Encryption tools that keep your digital communications hidden from prying eyes are becoming more widespread, and Canadian police say they need a law that compels people to hand over their passwords so cops can access those communications.
The Canadian Association of Chiefs of Police (CACP), a lobbying organization with membership from across the country, passed a resolution at its annual conference on Tuesday mandating that the group advocate for a law that would force people to provide their computer passwords to police with a judge's consent, CTV reported.
"To say this is deeply problematic is to understate the matter," said Micheal Vonn, policy director for the BC Civil Liberties Association. "We have all kinds of laws that do not compel people to incriminate themselves or even speak."
A law that compels people to give police access to their devices, which may contain messages, photos, and data that have nothing to do with any active criminal investigation, doesn't fit within Canada's current legal landscape and would be "tricky constitutionally," Vonn added.
"If an individual legitimately objects to handing over their password, that alone makes them criminal"
"I'd question whether this proposal is constitutional," said Tamir Israel, a lawyer for the Canadian Internet Policy and Public Interest Clinic at the University of Ottawa.

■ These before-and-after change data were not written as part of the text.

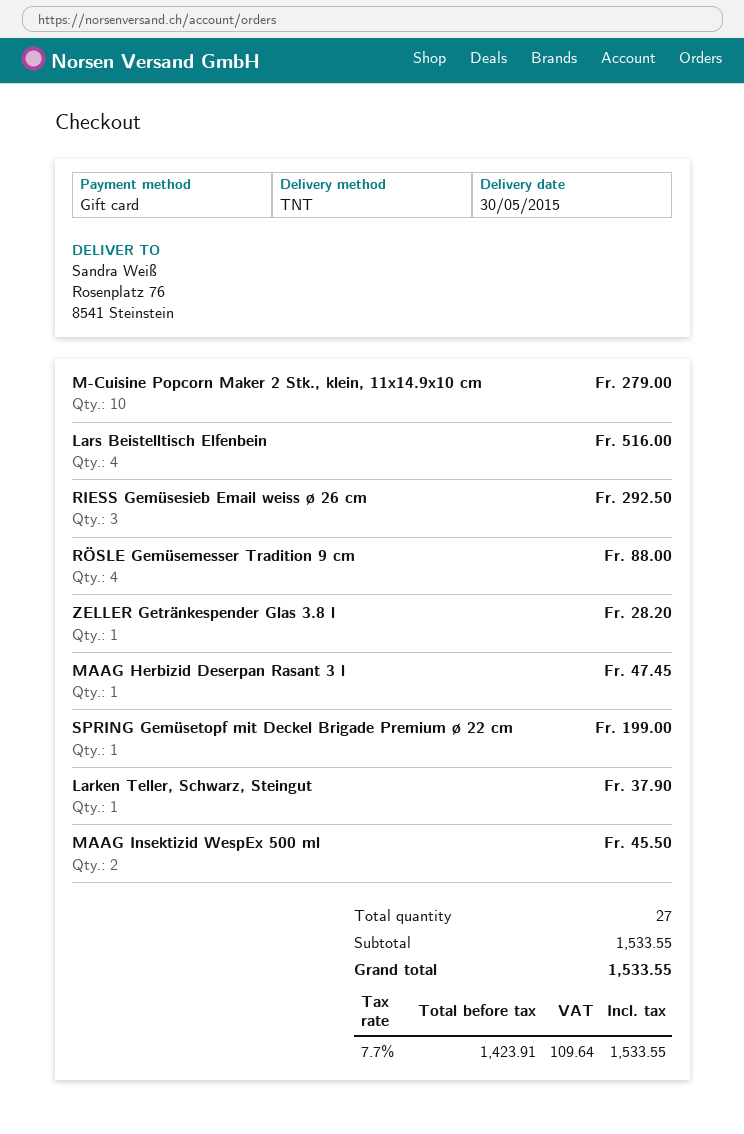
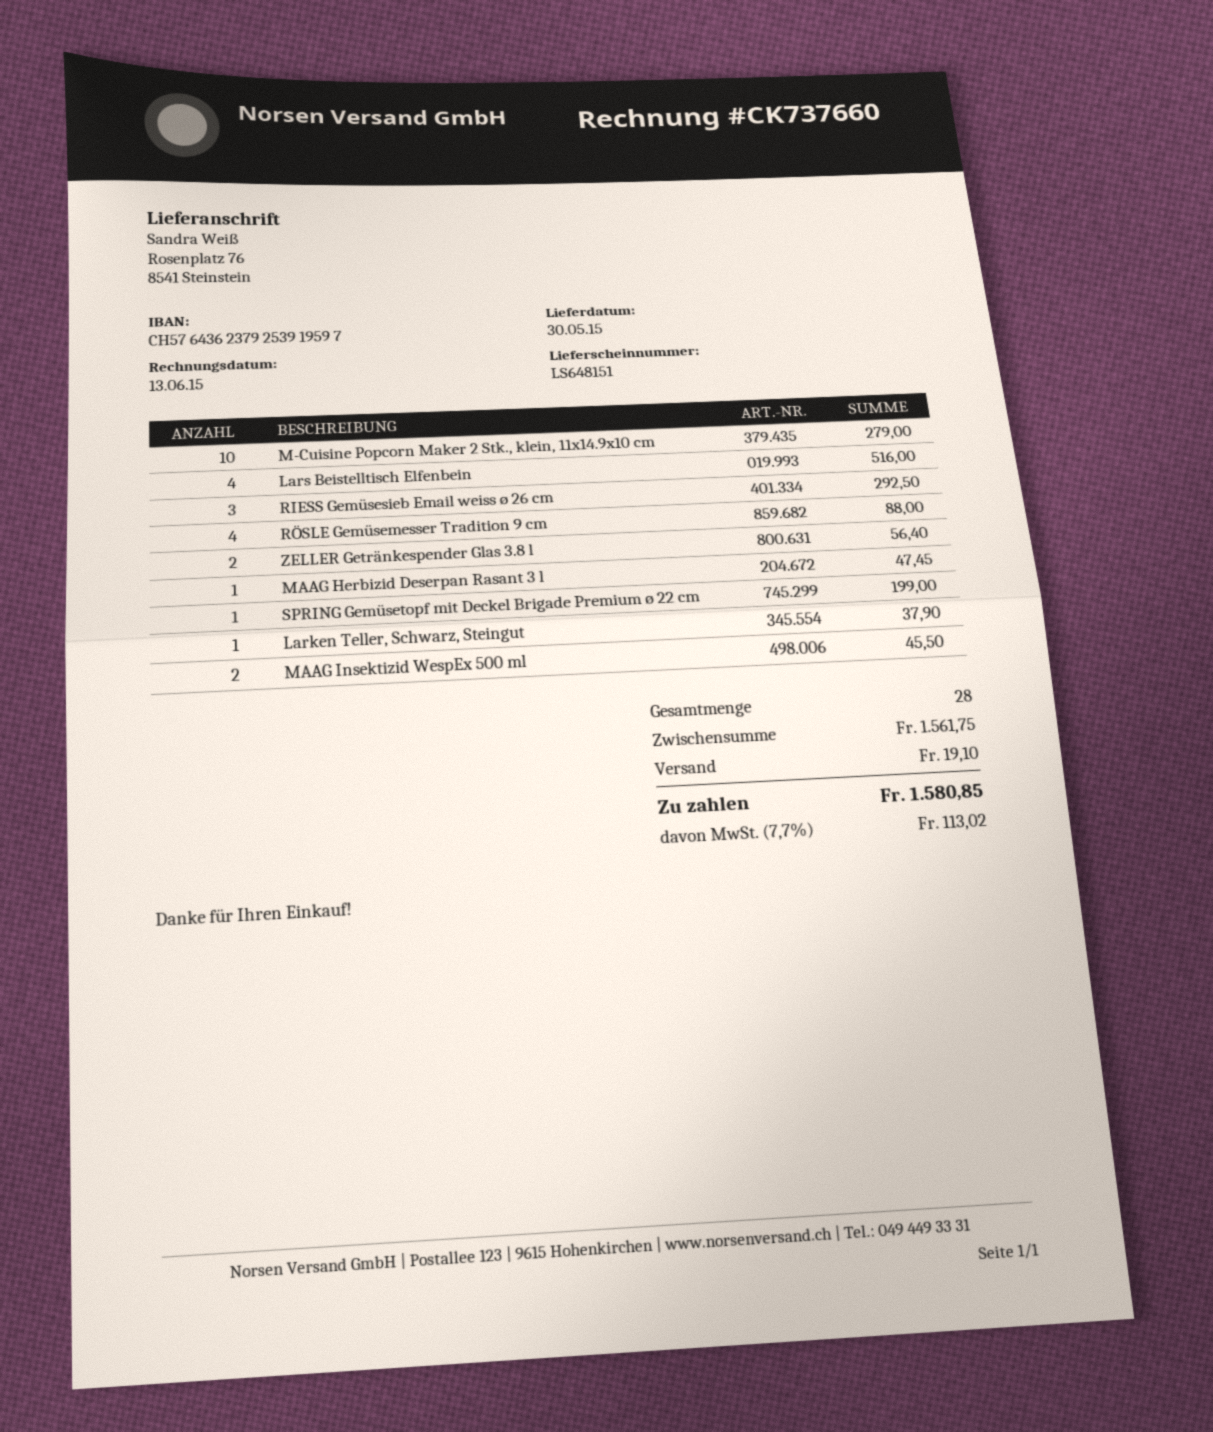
ZELLER Getränkespender Glas 3.8 l: 1 for 28.20 -> 2 for 56.40
total quantity: 27 -> 28
subtotal: 1533.55 -> 1561.75
shipping: none -> 19.10
tax: 7.7% = 109.64 -> 7.7% = 113.02
total: 1533.55 -> 1580.85

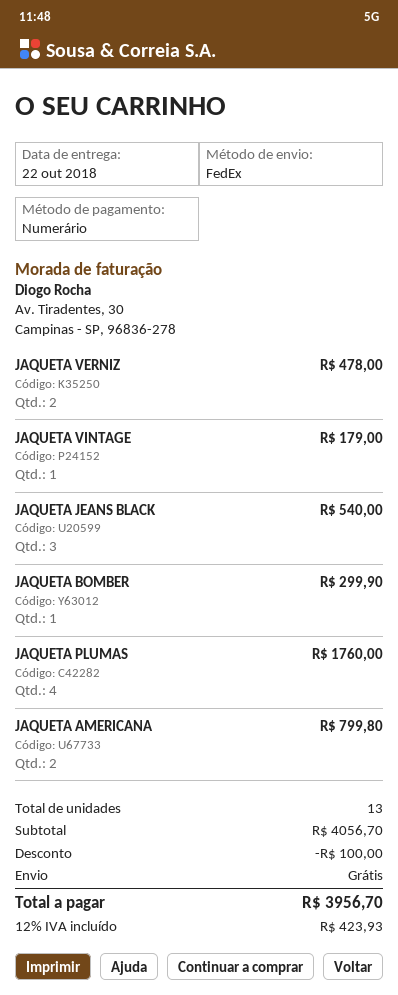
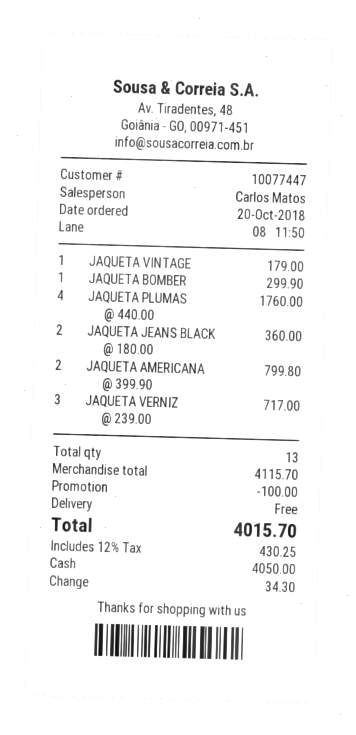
JAQUETA VERNIZ: 2 for 478.00 -> 3 for 717.00
JAQUETA JEANS BLACK: 3 for 540.00 -> 2 for 360.00
subtotal: 4056.70 -> 4115.70
tax: 12% = 423.93 -> 12% = 430.25
total: 3956.70 -> 4015.70

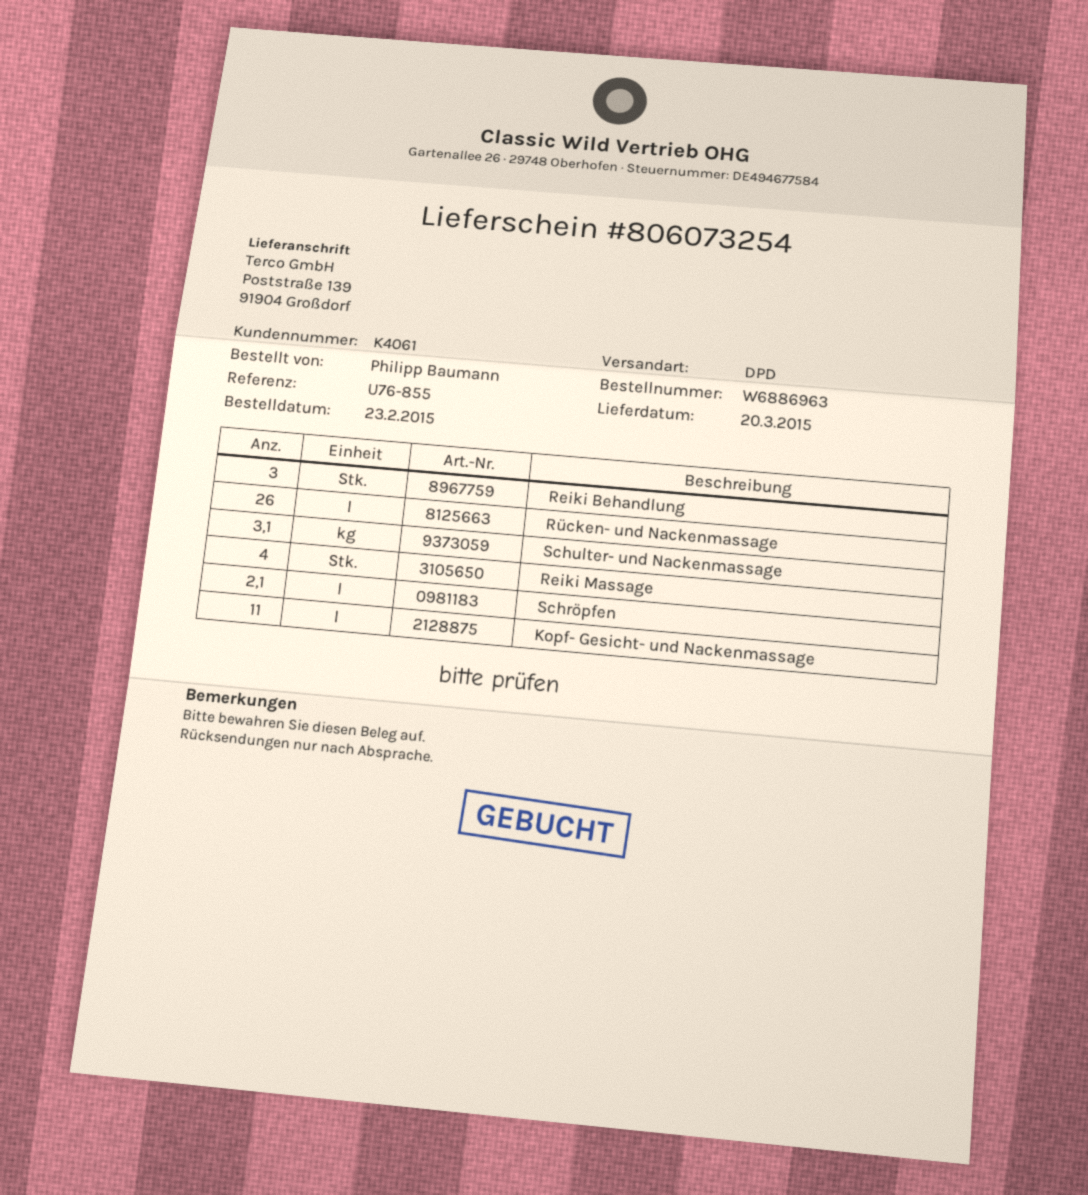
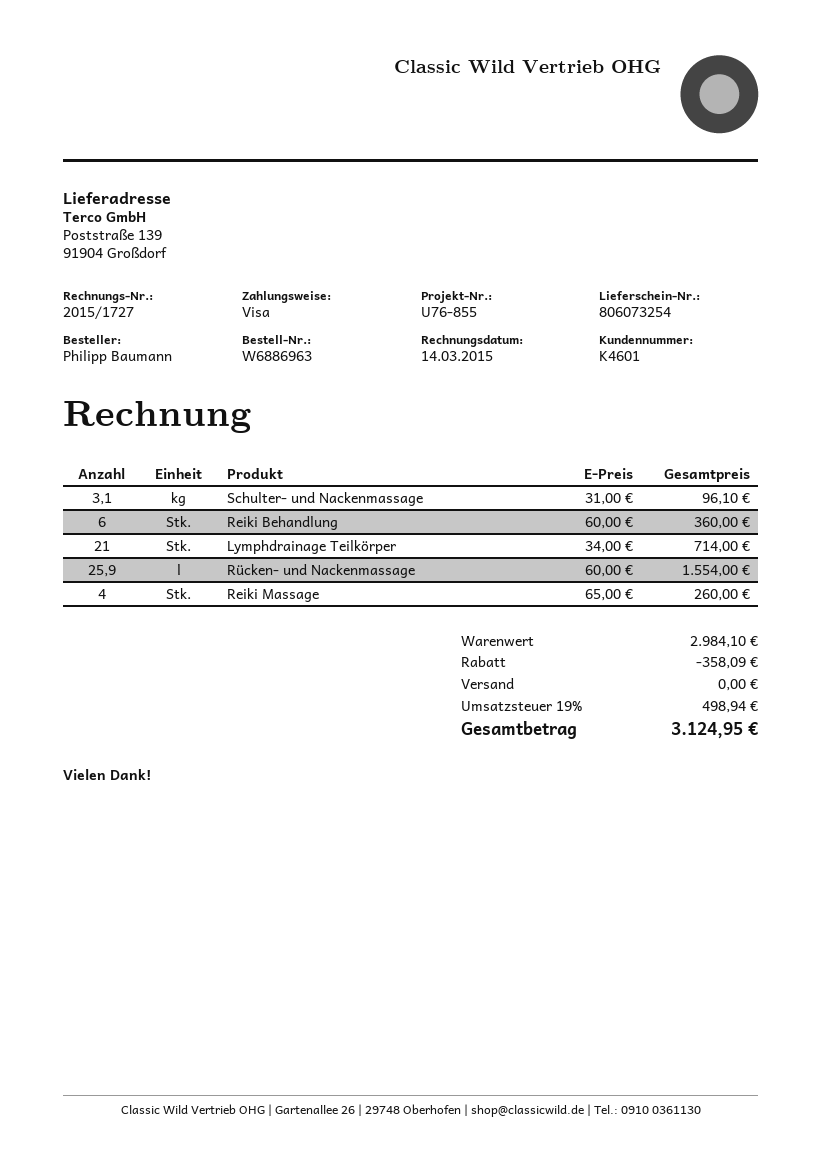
customer number: K4061 -> K4601
Reiki Behandlung: 3 -> 6
Rücken- und Nackenmassage: 26 -> 25.9
Schröpfen: 2.1 -> none
Kopf- Gesicht- und Nackenmassage: 11 -> none
Lymphdrainage Teilkörper: none -> 21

"It's rare to force people to help police investigate themselves, and for good reason," Israel continued. "It shifts the focus of criminal condemnation away from actual criminal activity and onto compliance. So if an individual legitimately objects to handing over their password, that alone makes them criminal."
The CACP has not responded to Motherboard's request for comment.
Recently, police across North America have been expressing concern over citizens "going dark"—using anonymity-boosting tools like the encrypted Tor browser to keep their communications a secret—and thus making the cops' job more difficult.
The CACP posted a report on "the challenges of gathering electronic evidence" from the International Association of Chiefs of Police as background for their annual conference, suggesting that the push for a law to get peoples' passwords is related to recent US cases like Apple's refusal to unlock an iPhone for the FBI.
The CACP is merely an advocacy body and resolutions they pass have no effect on the law of the land. Moreover, the organization has a history of asking for powers that go well beyond what the law currently allows.
At the CACP's 2015 national convention, the organization resolved to support the creation of a law that would allow police to access telecom subscriber information in real-time, and without a warrant. To date, no such law exists.
"This has been a standard component of what the chiefs of police do—they argue for laws that would make policing easier," Vonn said.
"But is it a good idea from a civil liberties perspective? No."